* [TASK DIRECTIONS] Below are entries to be transcribed exactly; exclude the pictures from the copy.

(Data records)
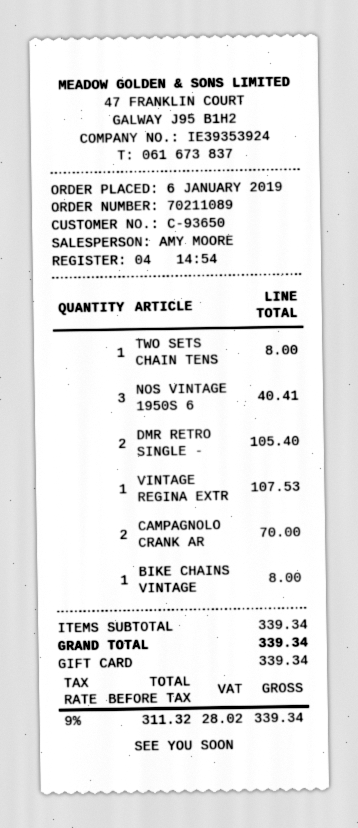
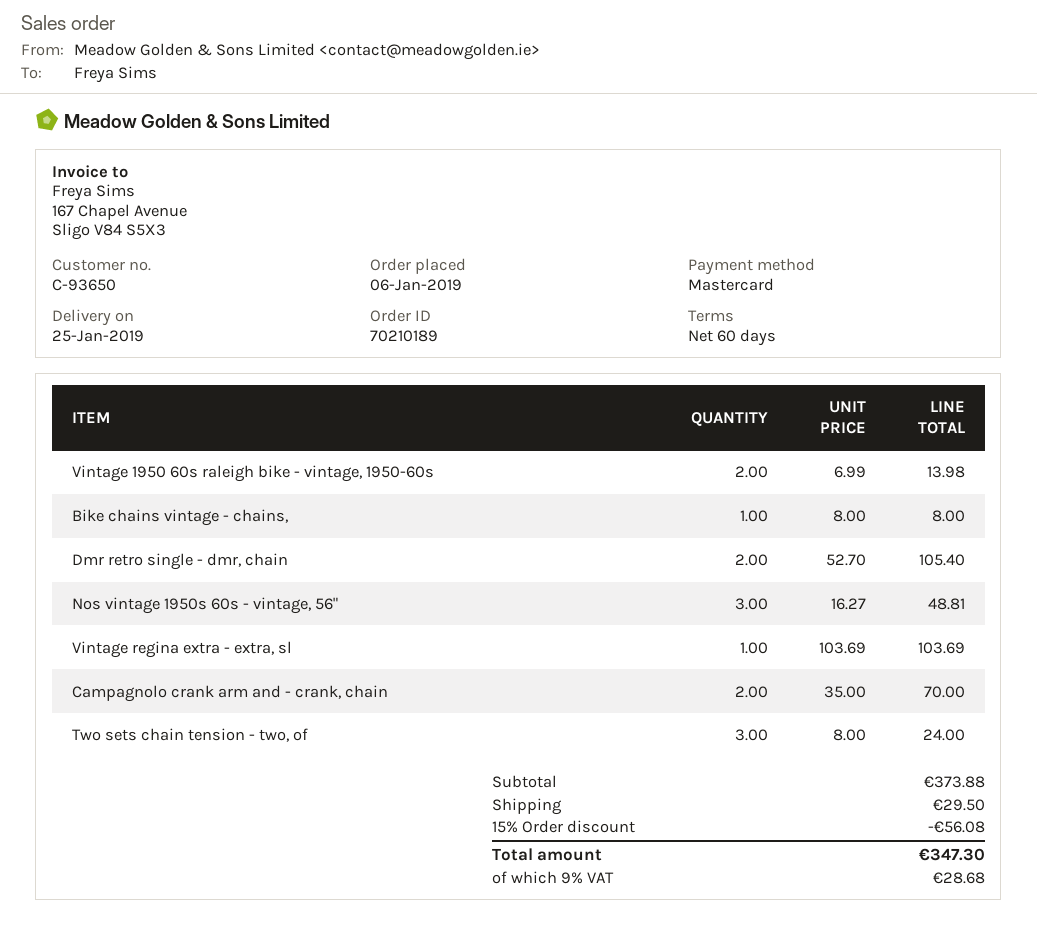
order number: 70211089 -> 70210189
payment method: gift card -> Mastercard
TWO SETS CHAIN TENS: 1 for 8.00 -> 3 for 24.00
NOS VINTAGE 1950S 6: 3 for 40.41 -> 3 for 48.81
VINTAGE REGINA EXTR: 1 for 107.53 -> 1 for 103.69
Vintage 1950 60s raleigh bike - vintage, 1950-60s: none -> 2 for 13.98
subtotal: 339.34 -> 373.88
discount: none -> 15% = 56.08
shipping: none -> 29.50
tax: 9% = 28.02 -> 9% = 28.68
total: 339.34 -> 347.30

* [EXERCISE SOLUTION]
order number: 70211089 -> 70210189
payment method: gift card -> Mastercard
TWO SETS CHAIN TENS: 1 for 8.00 -> 3 for 24.00
NOS VINTAGE 1950S 6: 3 for 40.41 -> 3 for 48.81
VINTAGE REGINA EXTR: 1 for 107.53 -> 1 for 103.69
Vintage 1950 60s raleigh bike - vintage, 1950-60s: none -> 2 for 13.98
subtotal: 339.34 -> 373.88
discount: none -> 15% = 56.08
shipping: none -> 29.50
tax: 9% = 28.02 -> 9% = 28.68
total: 339.34 -> 347.30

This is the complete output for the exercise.